IF REALITY television majors, these days, on the re-cycling of the second-rate nearly-famous, film is rediscovering people of rather different calibre.

By dramatising what actually happened to anonymous figures in iconic photographs, like the one of six Marines raising a flag on the island of Iwo Jima during the Second World War.

“The biggest obstacle a B-29 pilot faced on his bombing run to Japan was the lethal triple whammy of danger presented by Iwo Jima,” wrote John Bradley in “Flags of Our Fathers” his magnificent history of the battle of Iwo Jima. “Athwart the direct path to Japan, the island was almost exactly halfway between the Marianas and Japan and boasted two airstrips and a radar station. As the Superforts approached Iwo on their way to Japan, the radar station would give mainland defenders a two-hour early warning. The gigantic B-29s, lumbering north on their 2,500 mile round trip flight to attack Japan, made easy targets for the small, quick fighter planes based on Iwo. And lastly, after enduring more anti-craft fire and dogfights over Japan, the B-29s, often damaged, would again be forced to face the Iwo-based fighters on their return trip.”

Iwo Jima had to be taken by the Americans, but it was the nearest thing they had encountered to an impregnable fortress.
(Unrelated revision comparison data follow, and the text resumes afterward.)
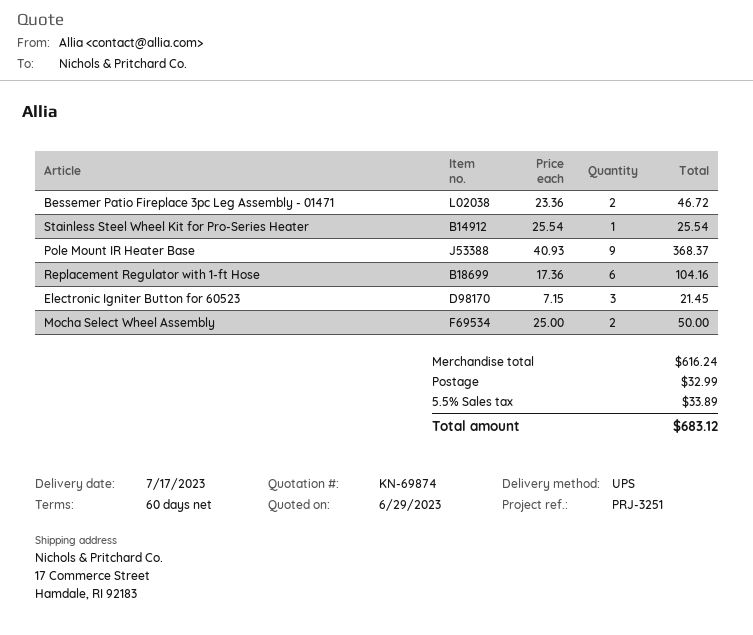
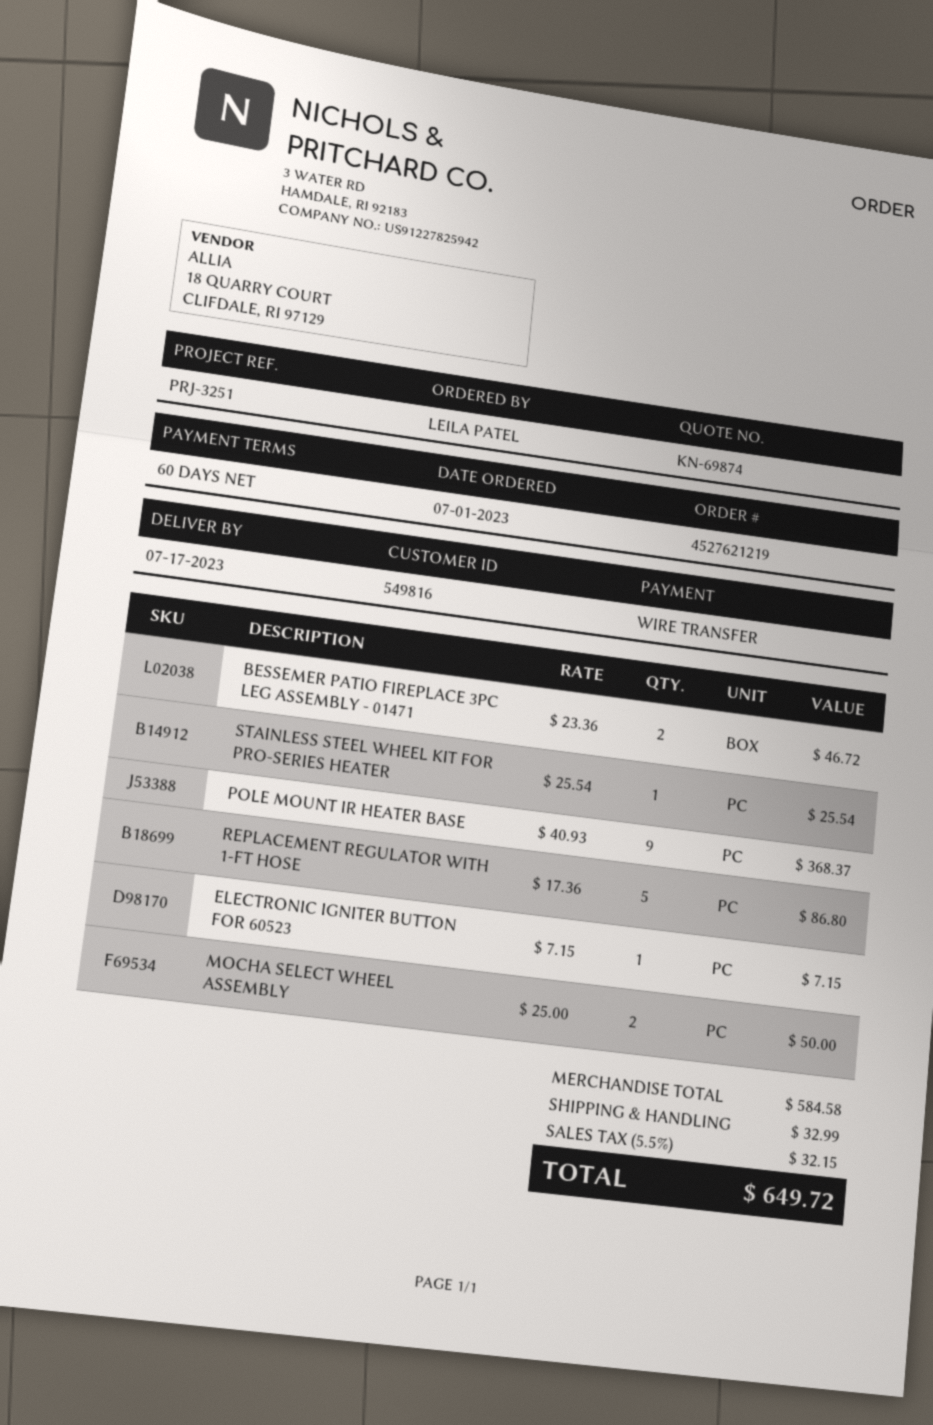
Replacement Regulator with 1-ft Hose: 6 x 17.36 = 104.16 -> 5 x 17.36 = 86.80
Electronic Igniter Button for 60523: 3 x 7.15 = 21.45 -> 1 x 7.15 = 7.15
subtotal: 616.24 -> 584.58
tax: 5.5% = 33.89 -> 5.5% = 32.15
total: 683.12 -> 649.72

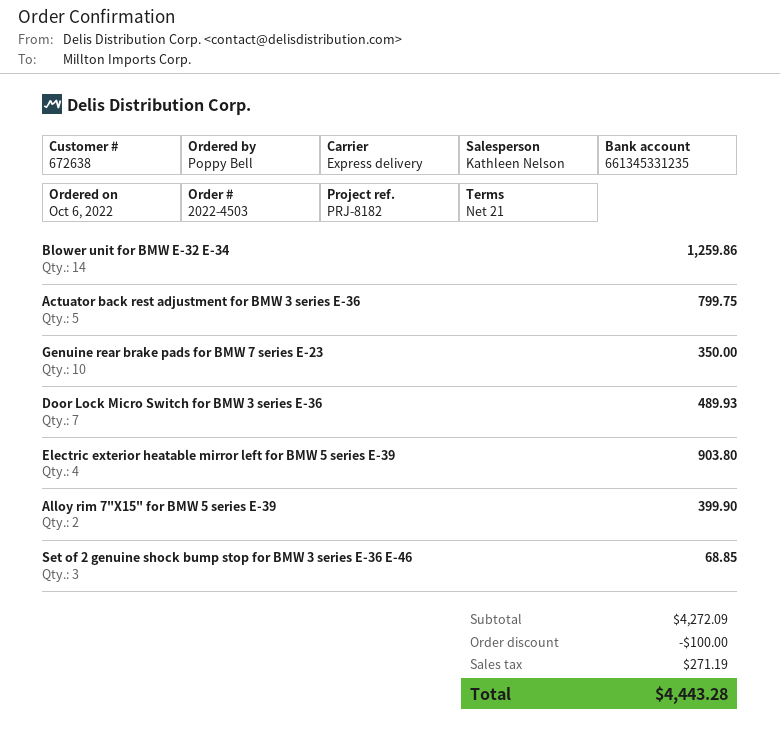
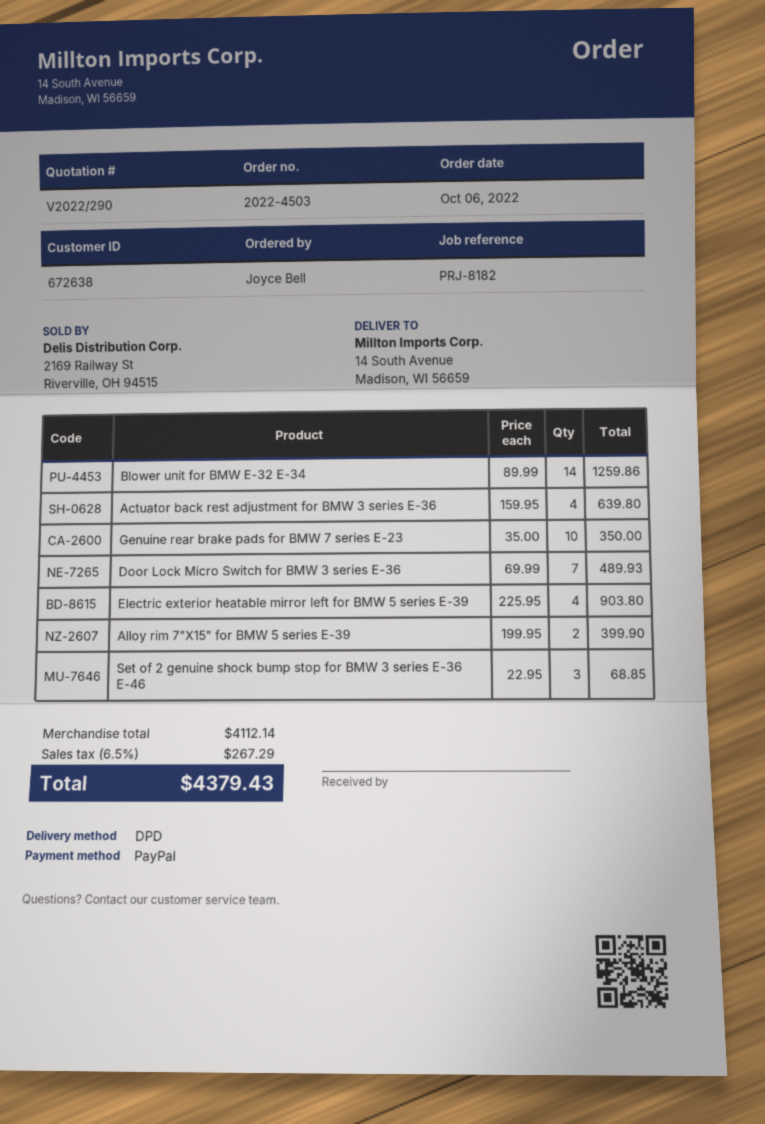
ordered by: Poppy Bell -> Joyce Bell
shipping method: express -> DPD
Actuator back rest adjustment for BMW 3 series E-36: 5 for 799.75 -> 4 for 639.80
subtotal: 4272.09 -> 4112.14
discount: 100.00 -> none
tax: 271.19 -> 267.29
total: 4443.28 -> 4379.43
More than seven hundred pillboxes made of steel-reinforced concrete had been built on the island, so that any Americans landing on its beaches could expect to find themselves under immediate withering machine gunfire from Japanese soldiers who could neither be seen nor reached, unless a marine made it up the slope in the teeth of sustained crossfire to lob a hand-grenade in the letter-box opening of the pillbox.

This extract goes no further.